Lei ha parlato della magistratura come monade e di un cortocircuito che si è cristallizzato dopo Tangentopoli.
«Il corto circuito è tra informazione e i palazzi di giustizia. I giornalisti di cronaca giudiziaria, e più ancora quelli delle testate "amiche", ricevono le così dette "veline" dalle procure, e questo non è un bene, mi creda; a volte sentivo addirittura i giornalisti che si lamentavano di non aver avuto le notizie e che invece erano state date ai loro colleghi che avevano una corsia preferenziale. Per quanto riguarda quella che io chiamo "monade", nel momento in cui non esiste la responsabilità civile dei magistrati, questi rimangono impuniti ed inattaccabili. Questa monade si è staccata dall'architettura costituzionale ed oramai vive di vita propria. A volte poi implode, perché ha bisogno del nemico».
Cosa pensa del caso Palamara?
«Credo che se viene usato il sistema Trojan per intercettare esponenti delle istituzioni e anche un magistrato, c'è qualche cosa che non funziona».
Lei, dopo la magistratura, è entrata in politica. Che esperienza è stata?
«Positiva, in quanto ho potuto osservare la società da un punto di vista diverso, istituzionale, e questa cosa mi ha dato tanto. Ho sempre avuto un rapporto molto sincero con Silvio Berlusconi, e a lui, una volta fallita la famosa bicamerale che avrebbe dovuto occuparsi della riforma della Costituzione e quindi anche della magistratura, ho detto che in quel momento era finito tutto».
Durante Mani Pulite lei ha avuto rapporti con tutti i protagonisti del pool di Milano. Cosa ricorda?

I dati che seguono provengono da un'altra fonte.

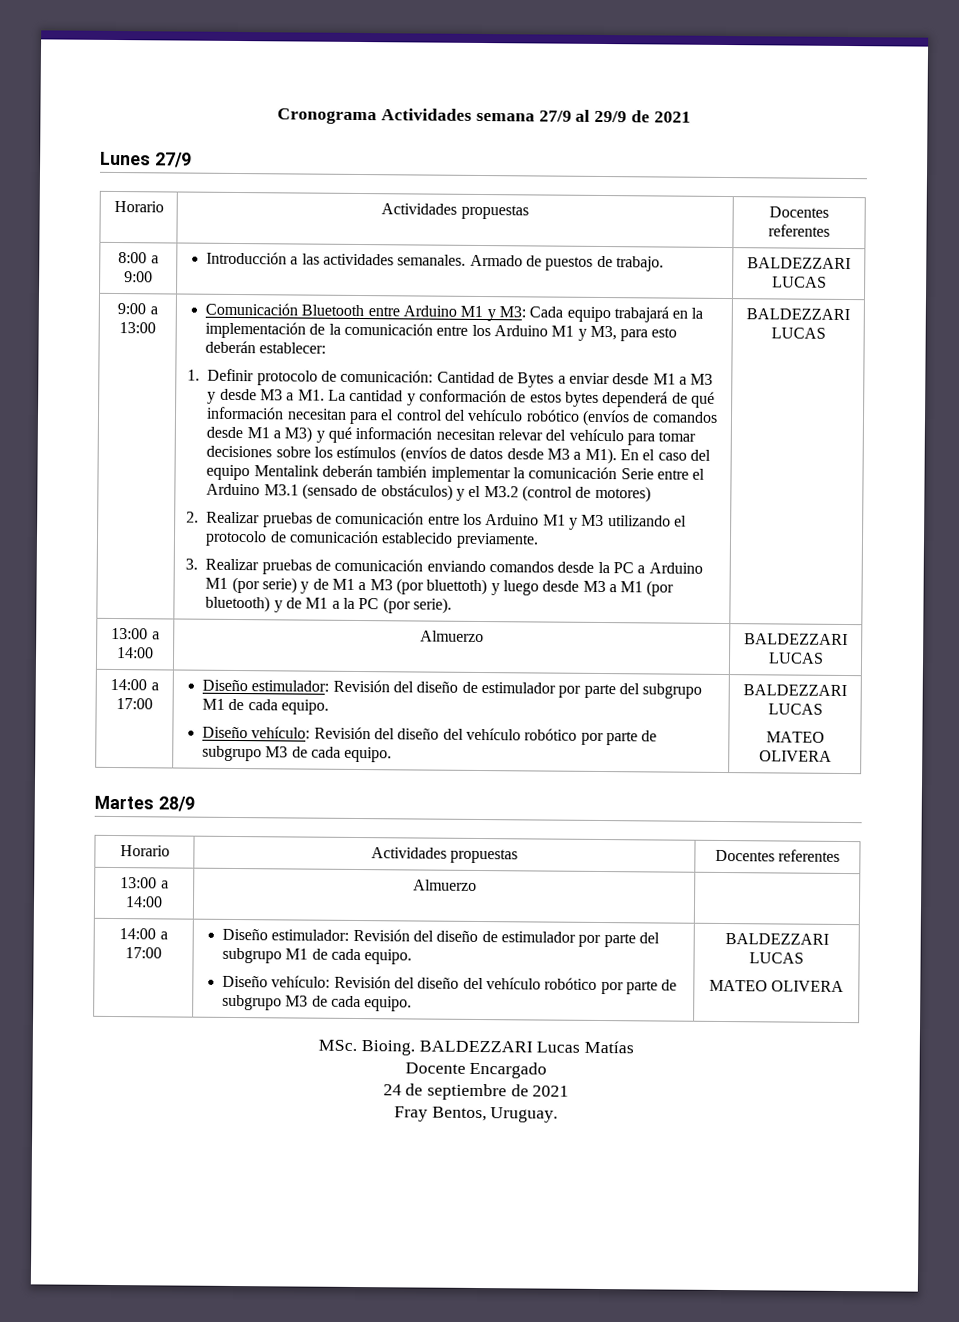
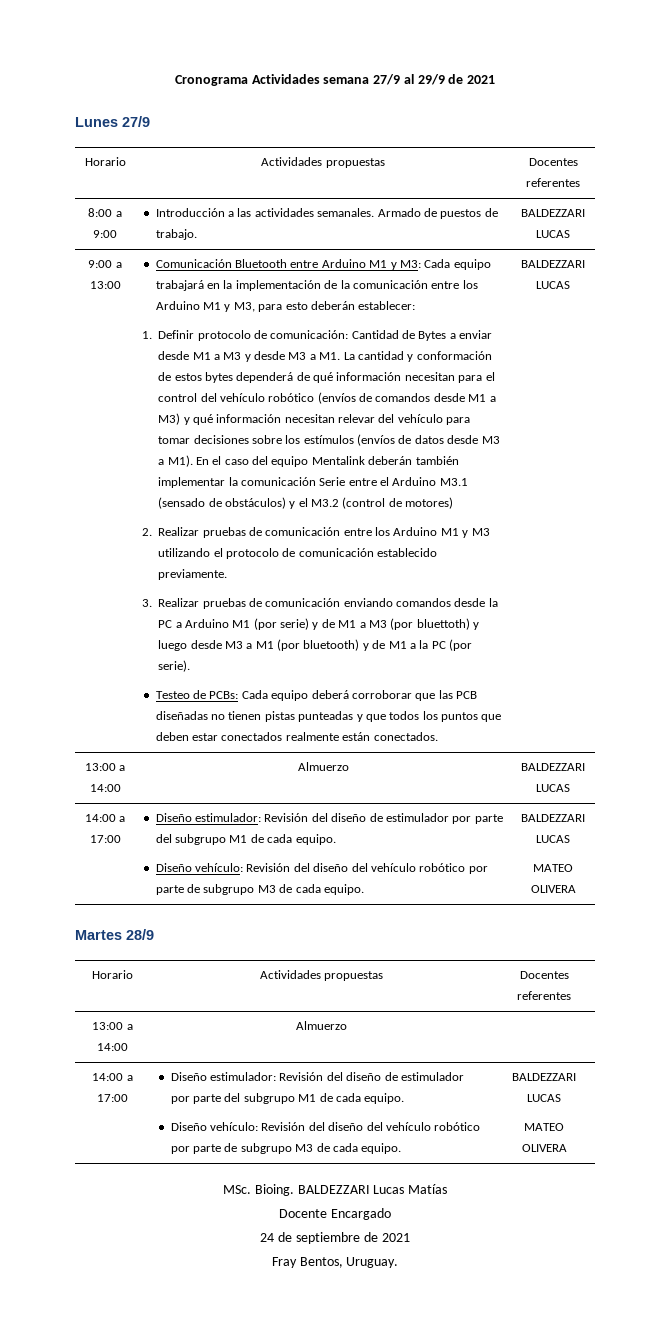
+ Testeo de PCBs: Cada equipo deberá corroborar que las PCB diseñadas no tienen pistas punteadas y que todos los puntos que deben estar conectados realmente están conectados.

«Gerardo D'Ambrosio ci credeva, nella sua "missione", e lo manifestava apertamente; era un uomo che non portava rancore, ma sapeva che doveva vincere sul potere. D'Ambrosio è sempre stato un uomo di sinistra e ci siamo ritrovati in Parlamento. Saverio Borrelli negli anni Ottanta era molto amato dai suoi sostituti, perché sapeva conciliare e mediare. Poi è diventato diverso, mi è parso cambiato; credo che un po' temesse e subisse Di Pietro».
E Di Pietro?
«Preferisco tacere ,perché non ho voglia di avere altre querele...».
Ma lei però è stata sempre assolta dalle denunce che le sono state fatte.

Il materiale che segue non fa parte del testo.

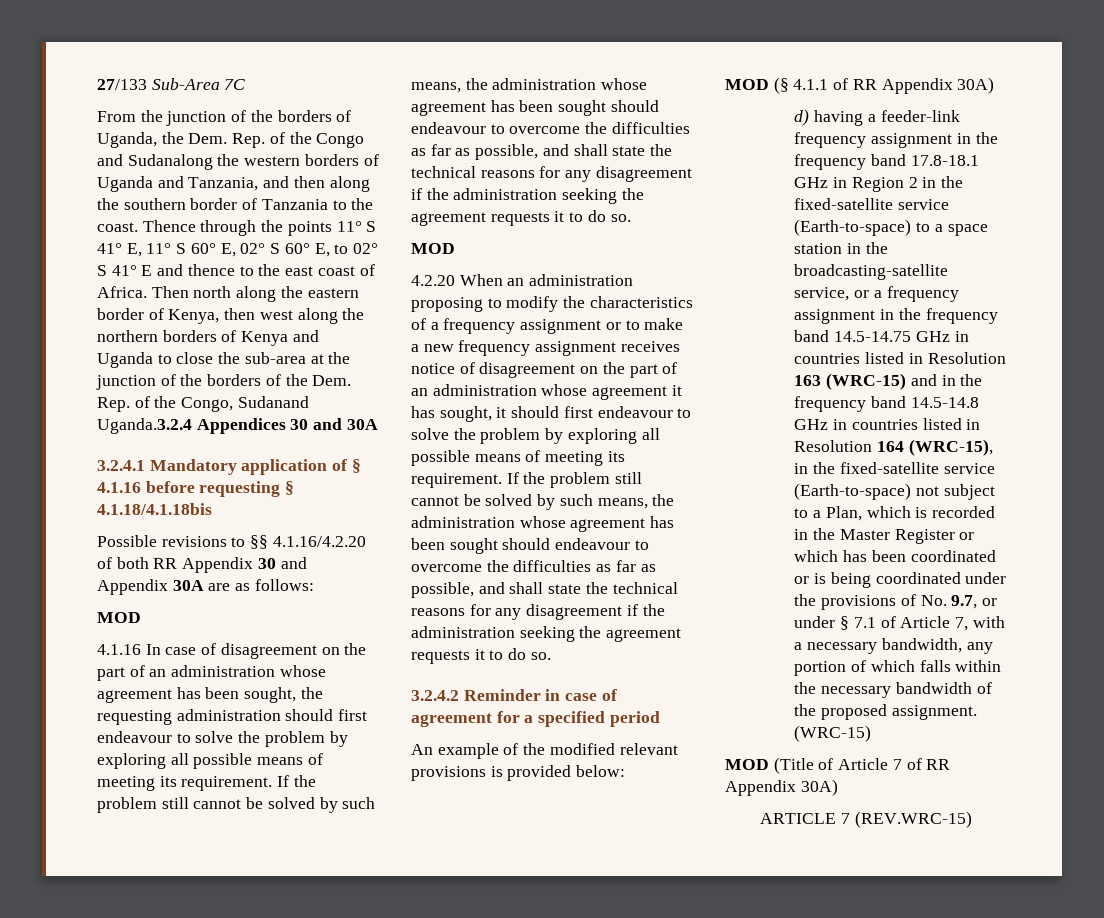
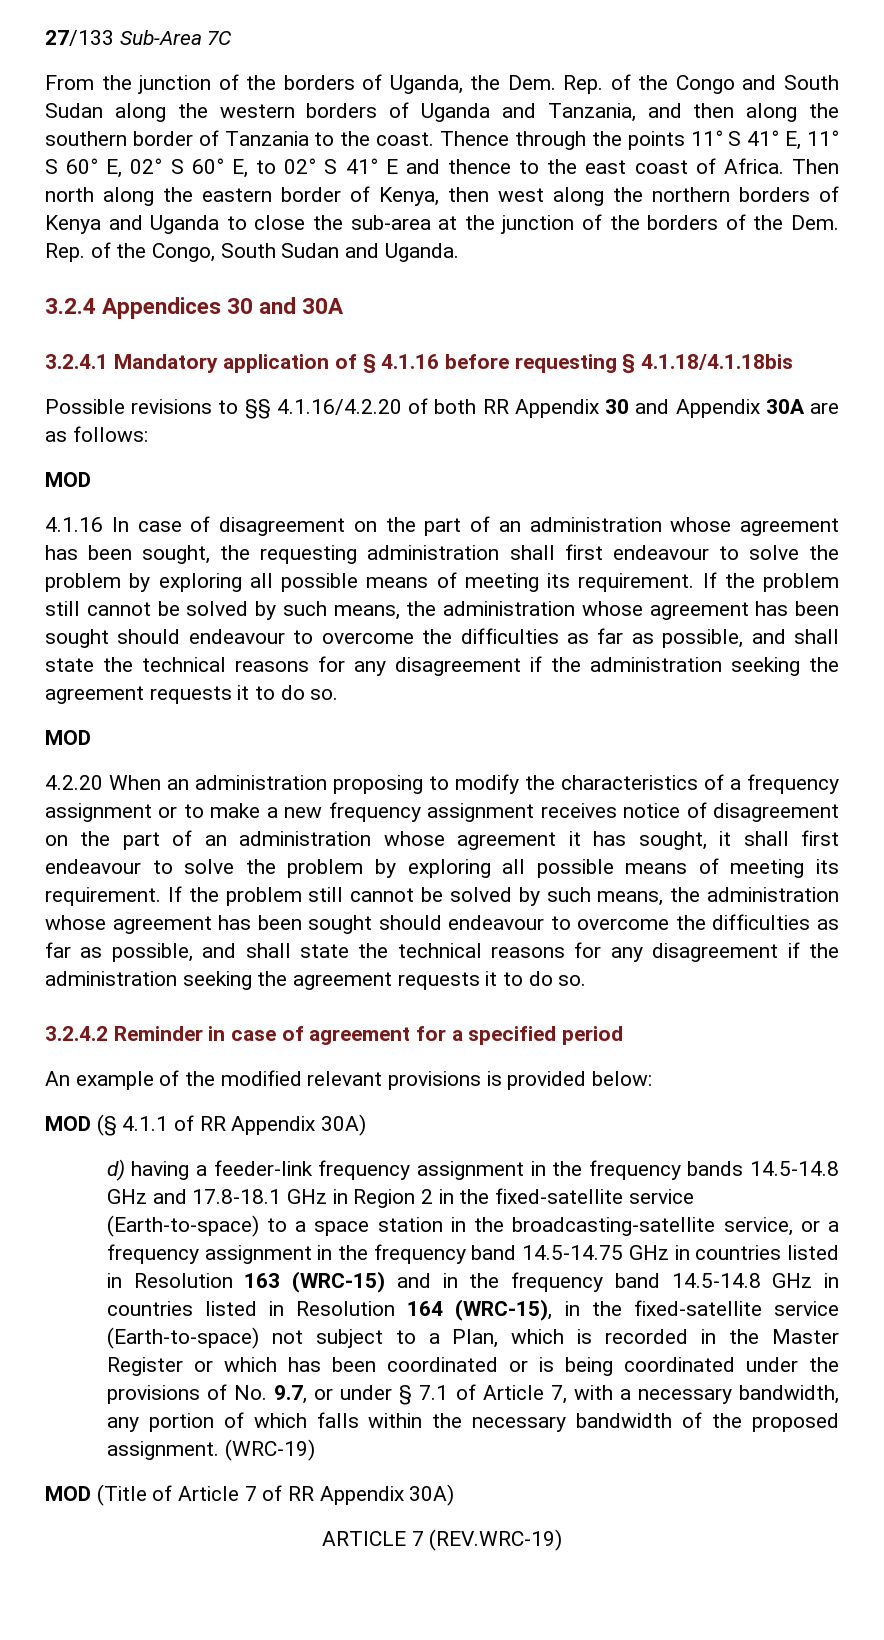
- From the junction of the borders of Uganda, the Dem. Rep. of the Congo and Sudanalong the western borders of Uganda and Tanzania, and then along the southern border of Tanzania to the coast.
+ From the junction of the borders of Uganda, the Dem. Rep. of the Congo and South Sudan along the western borders of Uganda and Tanzania, and then along the southern border of Tanzania to the coast.
- Then north along the eastern border of Kenya, then west along the northern borders of Kenya and Uganda to close the sub-area at the junction of the borders of the Dem. Rep. of the Congo, Sudanand Uganda.3.2.4 Appendices 30 and 30A
+ Then north along the eastern border of Kenya, then west along the northern borders of Kenya and Uganda to close the sub-area at the junction of the borders of the Dem. Rep. of the Congo, South Sudan and Uganda.
+ 3.2.4 Appendices 30 and 30A
- 4.1.16 In case of disagreement on the part of an administration whose agreement has been sought, the requesting administration should first endeavour to solve the problem by exploring all possible means of meeting its requirement.
+ 4.1.16 In case of disagreement on the part of an administration whose agreement has been sought, the requesting administration shall first endeavour to solve the problem by exploring all possible means of meeting its requirement.
- 4.2.20 When an administration proposing to modify the characteristics of a frequency assignment or to make a new frequency assignment receives notice of disagreement on the part of an administration whose agreement it has sought, it should first endeavour to solve the problem by exploring all possible means of meeting its requirement.
+ 4.2.20 When an administration proposing to modify the characteristics of a frequency assignment or to make a new frequency assignment receives notice of disagreement on the part of an administration whose agreement it has sought, it shall first endeavour to solve the problem by exploring all possible means of meeting its requirement.
- d) having a feeder-link frequency assignment in the frequency band 17.8-18.1 GHz in Region 2 in the fixed-satellite service (Earth-to-space) to a space station in the broadcasting-satellite service, or a frequency assignment in the frequency band 14.5-14.75 GHz in countries listed in Resolution 163 (WRC-15) and in the frequency band 14.5-14.8 GHz in countries listed in Resolution 164 (WRC-15), in the fixed-satellite service (Earth-to-space) not subject to a Plan, which is recorded in the Master Register or which has been coordinated or is being coordinated under the provisions of No. 9.7, or under § 7.1 of Article 7, with a necessary bandwidth, any portion of which falls within the necessary bandwidth of the proposed assignment. (WRC-15)
+ d) having a feeder-link frequency assignment in the frequency bands 14.5-14.8 GHz and 17.8-18.1 GHz in Region 2 in the fixed-satellite service (Earth-to-space) to a space station in the broadcasting-satellite service, or a frequency assignment in the frequency band 14.5-14.75 GHz in countries listed in Resolution 163 (WRC-15) and in the frequency band 14.5-14.8 GHz in countries listed in Resolution 164 (WRC-15), in the fixed-satellite service (Earth-to-space) not subject to a Plan, which is recorded in the Master Register or which has been coordinated or is being coordinated under the provisions of No. 9.7, or under § 7.1 of Article 7, with a necessary bandwidth, any portion of which falls within the necessary bandwidth of the proposed assignment. (WRC-19)
- ARTICLE 7 (REV.WRC-15)
+ ARTICLE 7 (REV.WRC-19)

«Certamente, sono stata assolta dal tribunale di Brescia; poi dalla Camera, in quanto onorevole, non è stata data l'autorizzazione a procedere nei miei confronti. Successivamente è stato sollevato il conflitto di attribuzione alla Corte Costituzionale, che a sua volta ha dichiarato l'improcedibilità nei miei confronti. E per inciso, non ho mai accettato per le mie dichiarazioni alcuna transazione finanziaria, con Di Pietro o altri del pool».
E quindi perché temere...
«Semplicemente perché non ho voglia, come già fatto, di dedicare altri quattordici anni della mia vita alla mia difesa».
Secondo lei che cosa è diventata oggi la magistratura?

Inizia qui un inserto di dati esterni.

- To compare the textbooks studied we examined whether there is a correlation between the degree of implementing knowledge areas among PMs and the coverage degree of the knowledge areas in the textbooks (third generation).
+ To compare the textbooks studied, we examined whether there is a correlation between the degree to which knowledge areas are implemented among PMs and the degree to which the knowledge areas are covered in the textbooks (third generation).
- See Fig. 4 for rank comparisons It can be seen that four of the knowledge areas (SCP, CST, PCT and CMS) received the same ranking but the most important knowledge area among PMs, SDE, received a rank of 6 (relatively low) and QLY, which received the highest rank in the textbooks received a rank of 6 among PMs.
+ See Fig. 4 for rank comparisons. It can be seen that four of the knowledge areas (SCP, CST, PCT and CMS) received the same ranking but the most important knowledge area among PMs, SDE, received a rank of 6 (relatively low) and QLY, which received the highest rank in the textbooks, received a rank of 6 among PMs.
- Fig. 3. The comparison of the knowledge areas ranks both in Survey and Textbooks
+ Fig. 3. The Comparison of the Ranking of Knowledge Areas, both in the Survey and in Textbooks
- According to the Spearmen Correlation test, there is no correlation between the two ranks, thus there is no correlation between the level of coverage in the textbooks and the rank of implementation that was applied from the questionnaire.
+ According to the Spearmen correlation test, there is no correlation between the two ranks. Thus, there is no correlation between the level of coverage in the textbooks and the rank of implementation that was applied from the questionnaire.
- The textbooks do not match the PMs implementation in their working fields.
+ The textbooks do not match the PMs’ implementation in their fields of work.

«Purtroppo si è burocratizzata ed è diventata potente ma ottusa. È la burocrazia che vince sulla politica».
Ma politica e giustizia devono essere due poteri separati?
«Premettiamo che la magistratura è un soggetto politico. Quando sessanta milioni di italiani ti chiedono di garantire i loro diritti, sei di fatto un soggetto politico. Senza considerare che i contatti tra politici e i vertici della magistratura esistono da sempre. Quando ci sono entrata io, nel 1980, c'erano già da anni. La cosa non ci deve meravigliare. Il vicepresidente del Csm è eletto dal Parlamento e i magistrati sono ovunque, dai gabinetti dei ministri al Parlamento, nelle diverse istituzioni».
E quindi che fare?
«Non scandalizzarsi e rendere trasparenti quei rapporti tra politica e giustizia che esistono e continueranno ad esistere. Fermo restando l'urgenza di rafforzare, mediante norme anche di carattere costituzionale, il principio fondante una democrazia liberale qual è quello della separazione dei poteri, così che la magistratura sia indipendente né di più né di meno degli altri poteri dello Stato».